The JWT key-resolution item, the SCA-in-CI line, and the magic-byte upload
wording (2026-07-12) adopt ideas surfaced in a 12-source community
security-skill audit (mukul975 / gitgoodordietrying / jgarrison929 — ideas
only, no code; see README acknowledgements).
The 2026-07-13 additions (subprocess-secret-via-stdin; the "secure ingestion of
untrusted contributions" section — reviewer-sees-equals-what-runs, allowlist
projection, prevention-by-construction, self-downgrade-only, minimize-by-type)
distill a cross-repo mining pass over seven independent retiring-architect
`skills-staging/` libraries (class-distilled convergence; no single citable commit).

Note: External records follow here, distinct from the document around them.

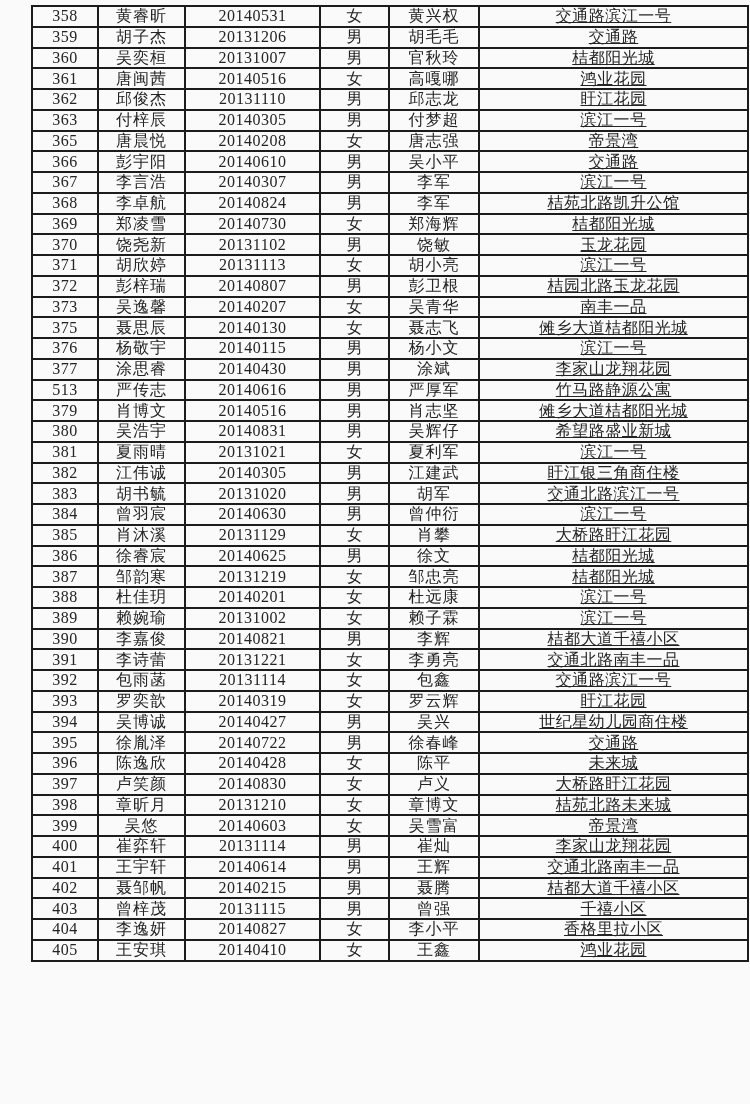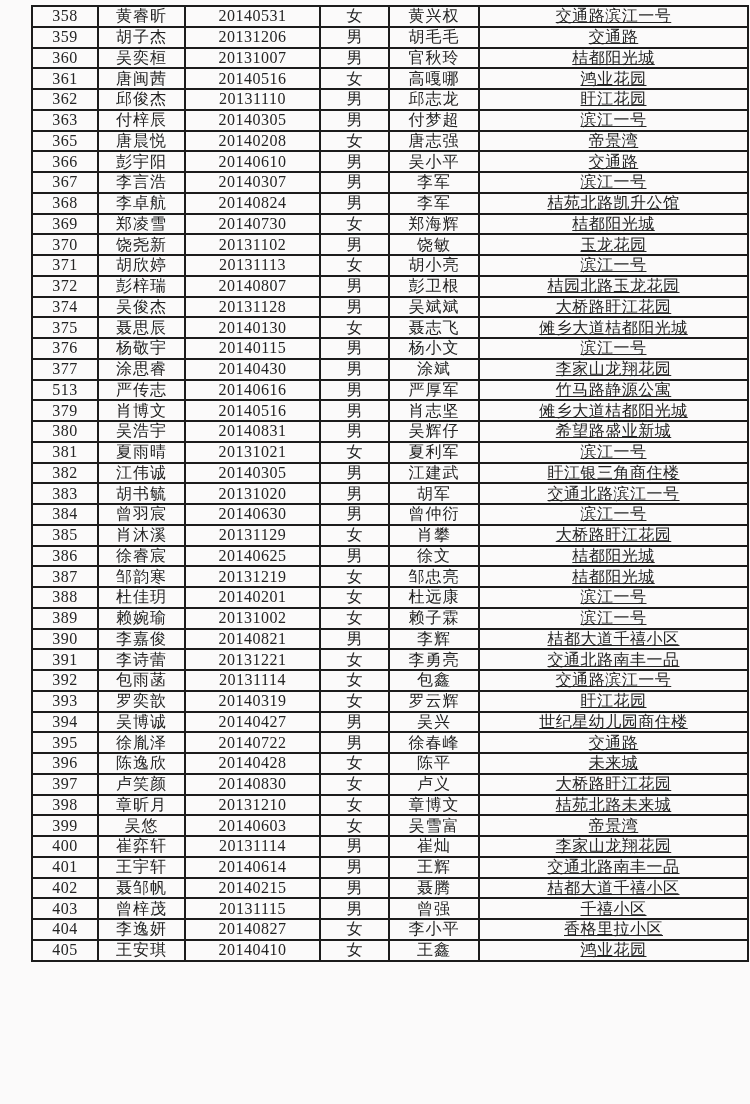--- a/index.html
+++ b/index.html
@@ -174,26 +174,26 @@
         </tr>
         <tr>
           <td class="cell-no">372</td>
           <td class="cell-name">彭梓瑞</td>
           <td class="cell-dob">20140807</td>
           <td class="cell-gender">男</td>
           <td class="cell-parent">彭卫根</td>
           <td class="cell-address">桔园北路玉龙花园</td>
         </tr>
         <tr>
-          <td class="cell-no">374</td>
-          <td class="cell-name">吴俊杰</td>
-          <td class="cell-dob">20131128</td>
-          <td class="cell-gender">男</td>
-          <td class="cell-parent">吴斌斌</td>
-          <td class="cell-address">大桥路盱江花园</td>
+          <td class="cell-no">373</td>
+          <td class="cell-name">吴逸馨</td>
+          <td class="cell-dob">20140207</td>
+          <td class="cell-gender">女</td>
+          <td class="cell-parent">吴青华</td>
+          <td class="cell-address">南丰一品</td>
         </tr>
         <tr>
           <td class="cell-no">375</td>
           <td class="cell-name">聂思辰</td>
           <td class="cell-dob">20140130</td>
           <td class="cell-gender">女</td>
           <td class="cell-parent">聂志飞</td>
           <td class="cell-address">傩乡大道桔都阳光城</td>
         </tr>
         <tr>

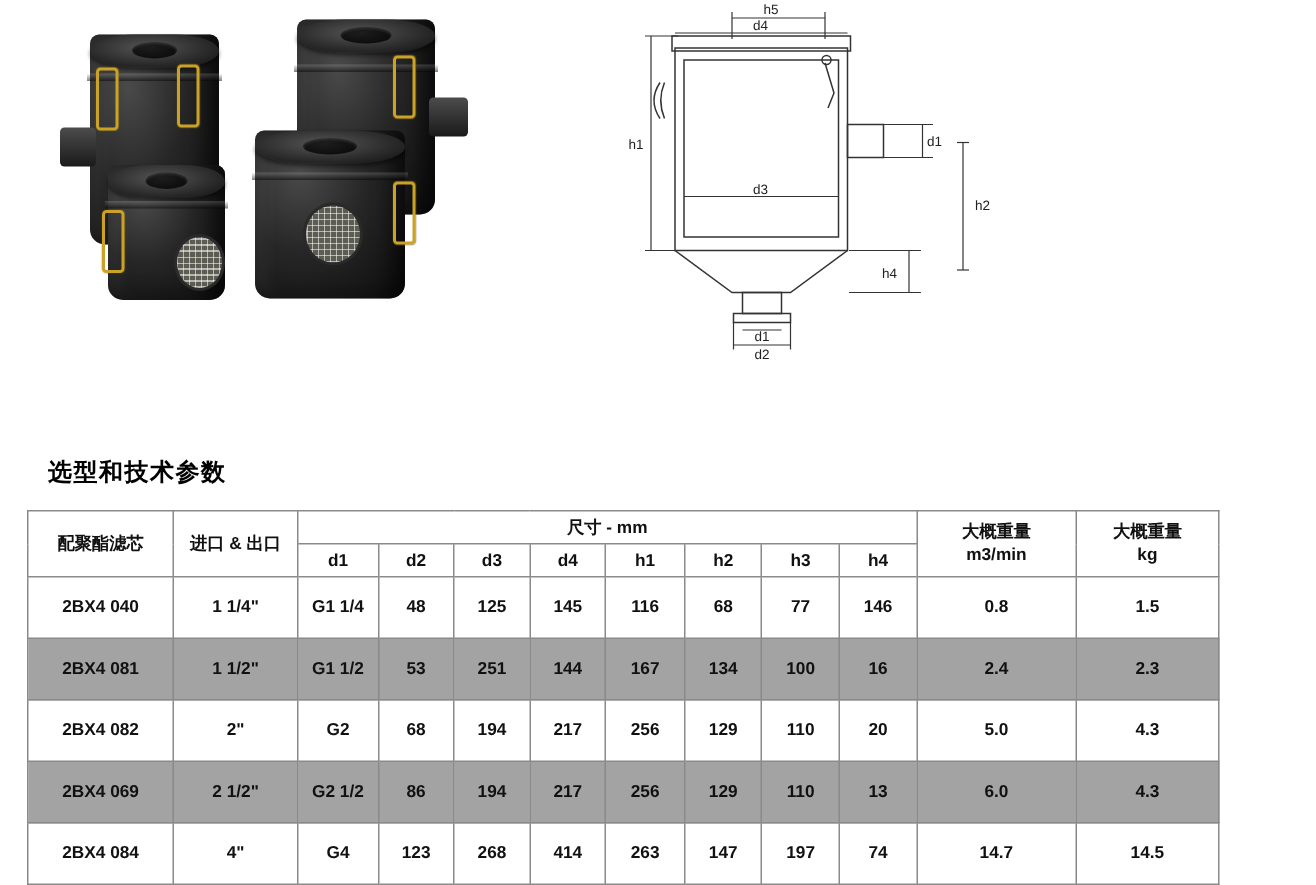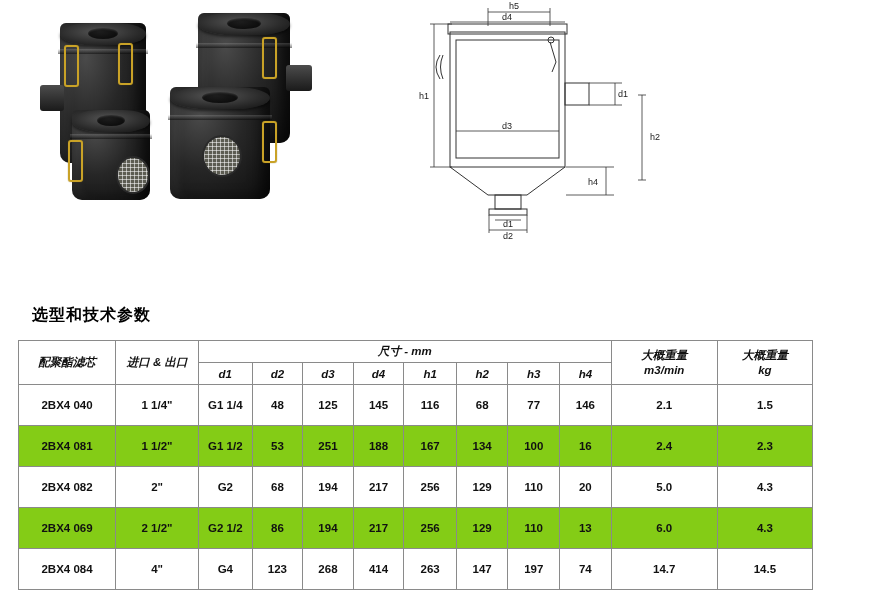--- a/index.html
+++ b/index.html
@@ -129,27 +129,26 @@
     text-align: center;
     vertical-align: middle;
     padding: 0;
     height: 40px;
     font-weight: bold;
     color: #111;
   }
   table.spec thead th {
     height: 21px;
     font-size: 11.5px;
-    font-style: italic;
   }
   table.spec thead th.tall {
     height: 42px;
   }
   .row-alt td {
-    background: #84cc16;
+    background: #a3a3a3;
   }
   .two-line { line-height: 1.25; }
 </style>
 </head>
 <body>
 
 <div class="top-area">
 
   <div class="photo">
 
@@ -307,30 +306,30 @@
         <td>2BX4 040</td>
         <td>1 1/4"</td>
         <td>G1 1/4</td>
         <td>48</td>
         <td>125</td>
         <td>145</td>
         <td>116</td>
         <td>68</td>
         <td>77</td>
         <td>146</td>
-        <td>2.1</td>
+        <td>0.8</td>
         <td>1.5</td>
       </tr>
       <tr class="row-alt">
         <td>2BX4 081</td>
         <td>1 1/2"</td>
         <td>G1 1/2</td>
         <td>53</td>
         <td>251</td>
-        <td>188</td>
+        <td>144</td>
         <td>167</td>
         <td>134</td>
         <td>100</td>
         <td>16</td>
         <td>2.4</td>
         <td>2.3</td>
       </tr>
       <tr>
         <td>2BX4 082</td>
         <td>2"</td>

The 2026-07-13 spend/abuse-bounds section, SSRF redirect clause, webhook
ack/atomic-dedup, dispatcher-auth, proxy-IP-trust, presigned-URL, log-sink
amplification, and MCP-stdio-timeout items are mined from four further private
production retiring-architect libraries (a link-shortener service, a market
dashboard, a Telegram bot post-security-audit, an engine-parity port); each
rule is backed by a cited incident commit or audit finding in its source
library (private repos — incidents verifiable by the contributor, not linkable
here).
Volatile facts to re-verify yearly: platform storage APIs and deprecations.